SCULPTOR, SOUND ARTIST, WRITER, SET DESIGNER

DESCRIPTION

OF THE CEREMONIAL MACE

EDUCATION: SCHOOL'S CEREMONIAL MACE CREATED BY LOCAL  ARTIST MICHAEL BURTCH

It is both an honour and a daunting challenge to have been asked to create Algoma University’s ceremonial mace, in celebration of our new independence. It was an honour because the mace is a lasting symbol of a new institution founded on its rich past and daunting because of the significance of its every aspect. In the end, simplicity, which is never really simple, was the guiding principle behind the design and creation. As I write this, I still keep finding multitudes of early sketches, all of which mutated over time to the finished mace.

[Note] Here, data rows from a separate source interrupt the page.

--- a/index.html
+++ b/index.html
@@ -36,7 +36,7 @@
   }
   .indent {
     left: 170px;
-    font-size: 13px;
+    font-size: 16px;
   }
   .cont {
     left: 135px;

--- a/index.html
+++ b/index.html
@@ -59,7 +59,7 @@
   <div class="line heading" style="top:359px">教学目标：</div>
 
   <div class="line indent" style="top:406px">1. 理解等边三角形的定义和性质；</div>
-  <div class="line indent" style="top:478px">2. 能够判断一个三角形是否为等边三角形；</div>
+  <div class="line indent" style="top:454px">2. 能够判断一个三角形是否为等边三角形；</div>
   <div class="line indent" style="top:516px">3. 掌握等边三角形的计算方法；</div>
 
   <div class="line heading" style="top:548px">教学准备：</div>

Being a sculptor, I wanted to create a work that exhibited substance and physical presence. I also wanted it to have an architectonic aura. The shaft reflects the strength and endurance of an architectural column, and is ringed in a fashion similar to medieval columns. I chose birds eye maple to form the drums of the column because of its rarity, mysterious origin and resilience. Its local source the sugar maple is strongly identified with Algoma. The black walnut of the ring ornamentation and ‘capital’ provides a tonal accent to the light maple and represents, in the form of the now extinct giant black walnut, a wood that was plentiful throughout the Great Lake Basin area in Pre-Columbian times but suffered exploitation as it was harvested in colonial Canada for its use as the staple of furniture construction.

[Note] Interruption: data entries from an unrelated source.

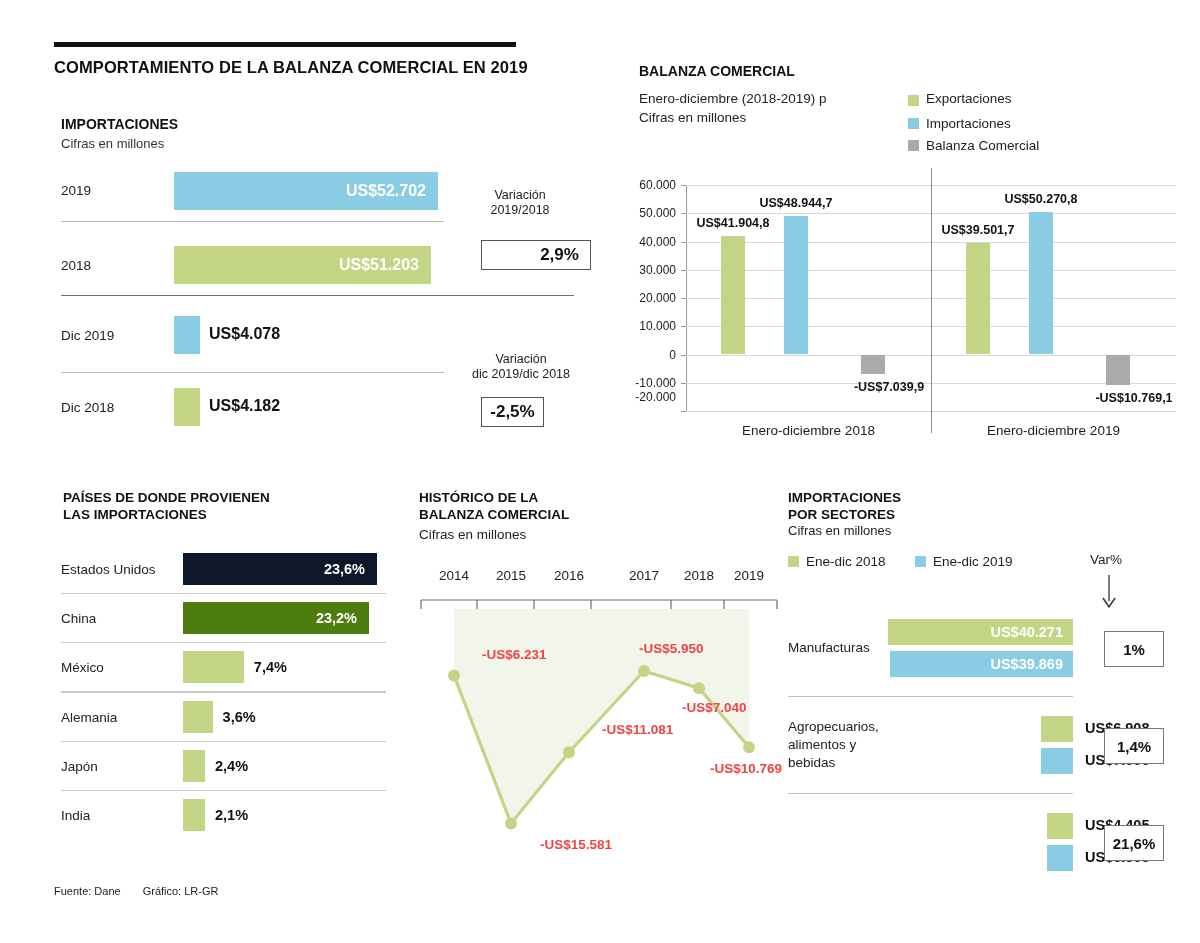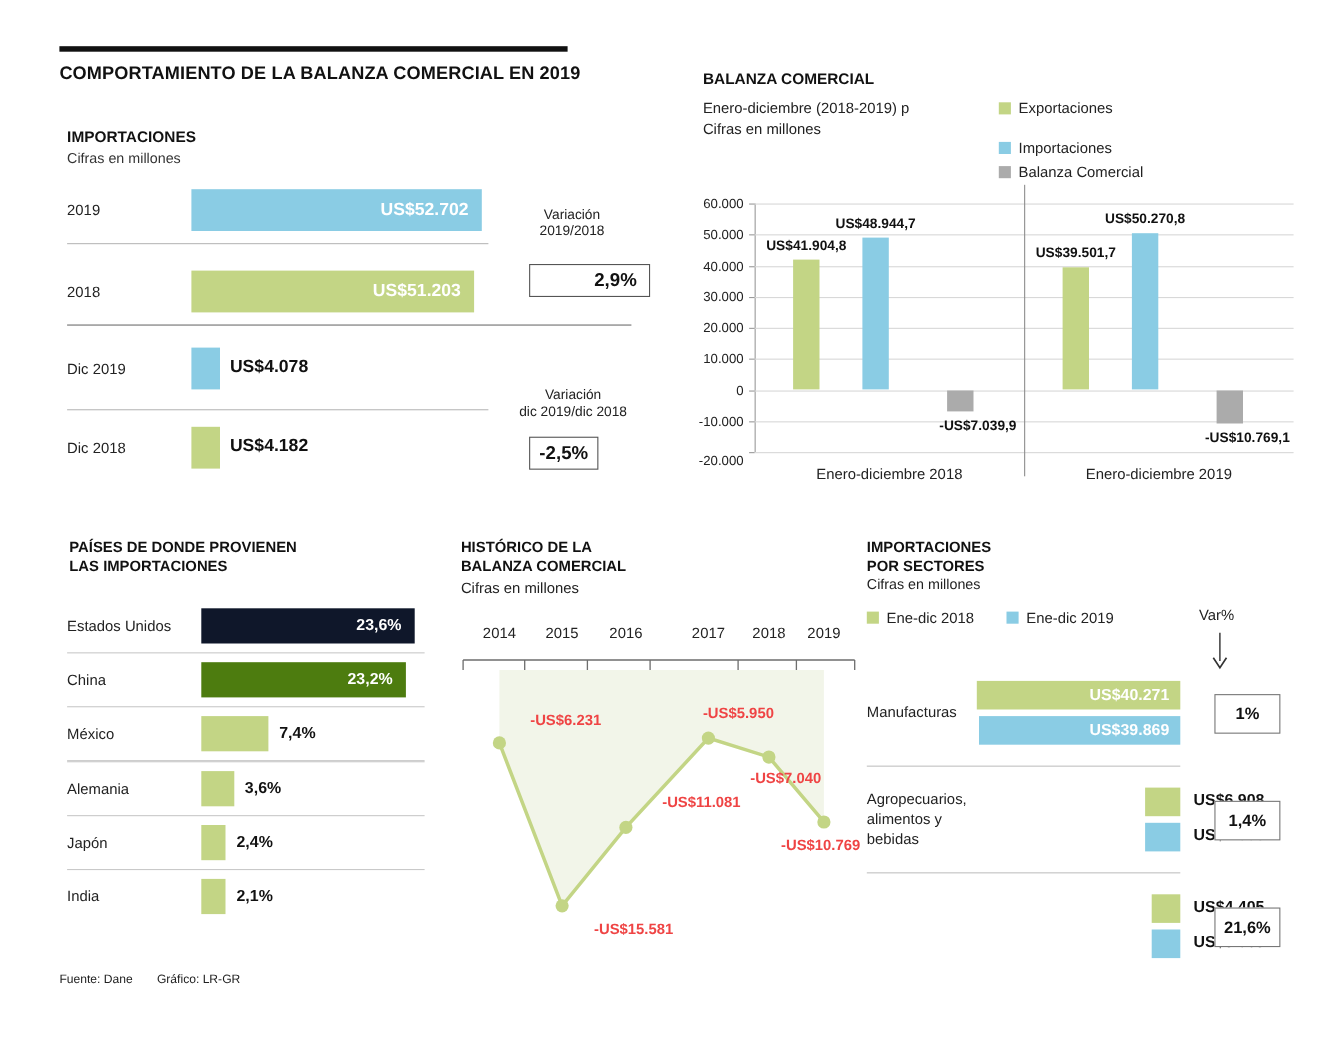--- a/index.html
+++ b/index.html
@@ -212,7 +212,7 @@
 <div class="abs" id="bc-sub2">Cifras en millones</div>
 
 <div class="abs" style="left:908px; top:91px;">
-  <div class="legend-item" style="margin-bottom:21px;">
+  <div class="legend-item" style="margin-bottom:10px;align-items:flex-end;">
     <span class="legend-swatch" style="background:#c3d585;"></span>
     <span>Exportaciones</span>
   </div>

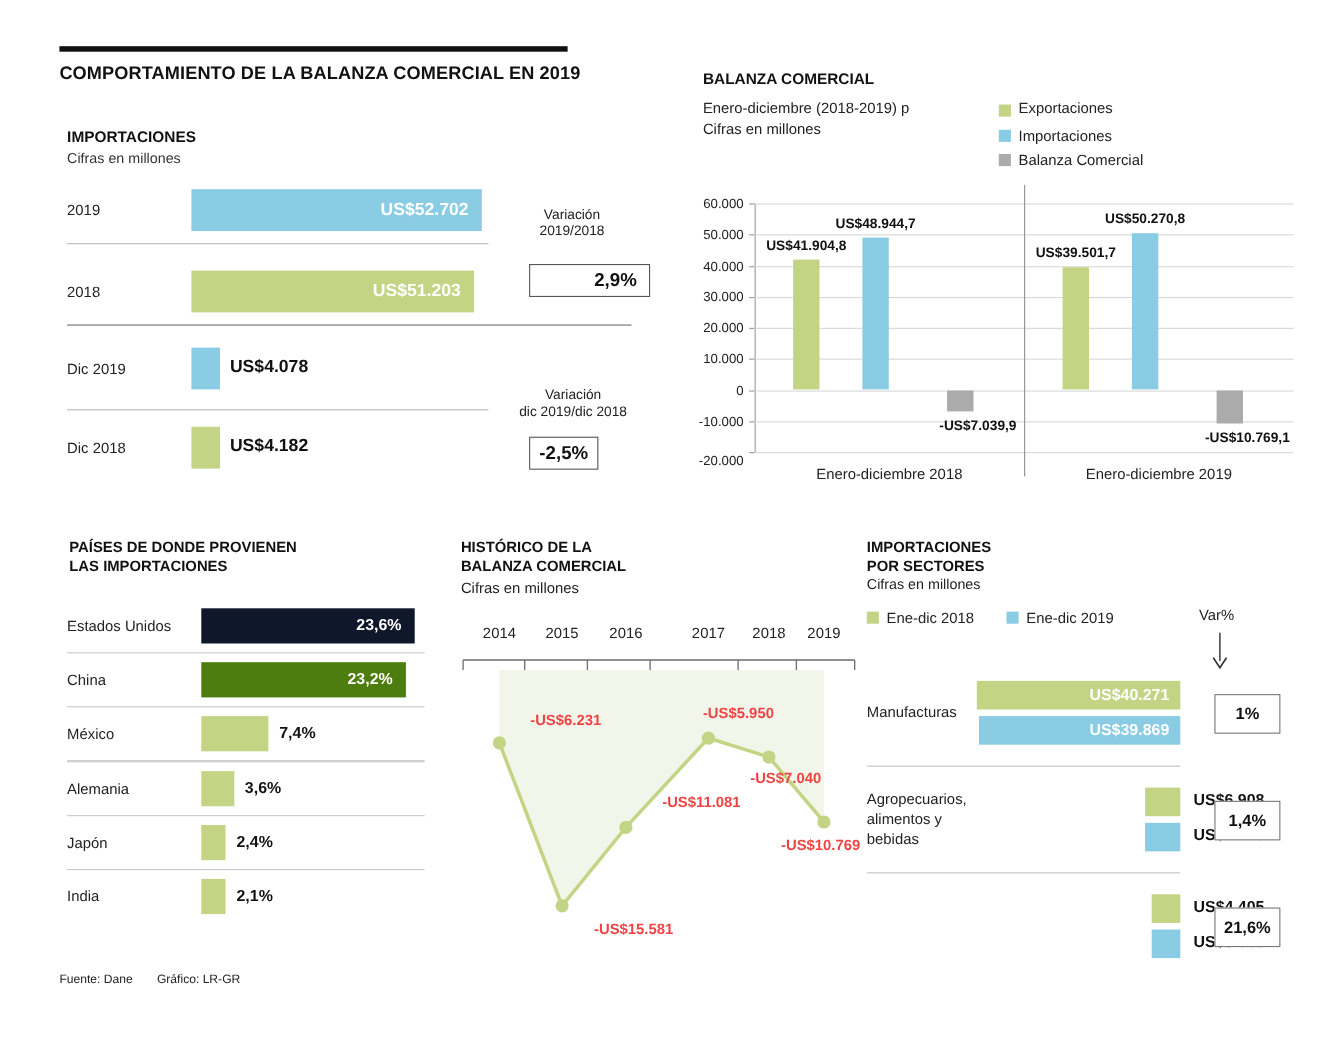--- a/index.html
+++ b/index.html
@@ -256,7 +256,7 @@
       <div class="ytick-mark" style="top: 169.5px;"></div>
       <div class="ytick-label" style="top: 197.75px; right: 500px;">-10.000</div>
       <div class="ytick-mark" style="top: 197.75px;"></div>
-      <div class="ytick-label" style="top: 234px; right: 500px; text-align: right;">-20.000</div>
+      <div class="ytick-label" style="top: 212px; right: 500px; text-align: right;">-20.000</div>
       <div class="ytick-mark" style="top: 226px;"></div>
     </div>
   <div id="plot-bars">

The head of the mace is executed in copper and brass. Copper, the first metal to be shaped by human hand has played such an important role in every culture and in particular in our First Nations. It is the sign for earth and fire, the conductor of spiritual energy. The circle within the circle is a universal symbol, resonating with infinite meaning. The outer circle of copper suggests an abstract, enveloping bird wing, the void of the smaller circle the earth and the two intersecting discs point to the four directions.


The head is crowned with the copper Thunderbird, an adaptation of Dora de Perdercy Hunts stylized emblem for Algoma University. The copper Thunderbird also alludes to the name given to the great Canadian painter Norval Morisseau, a man whose life’s path crossed through Algoma University, when it was still in its infancy.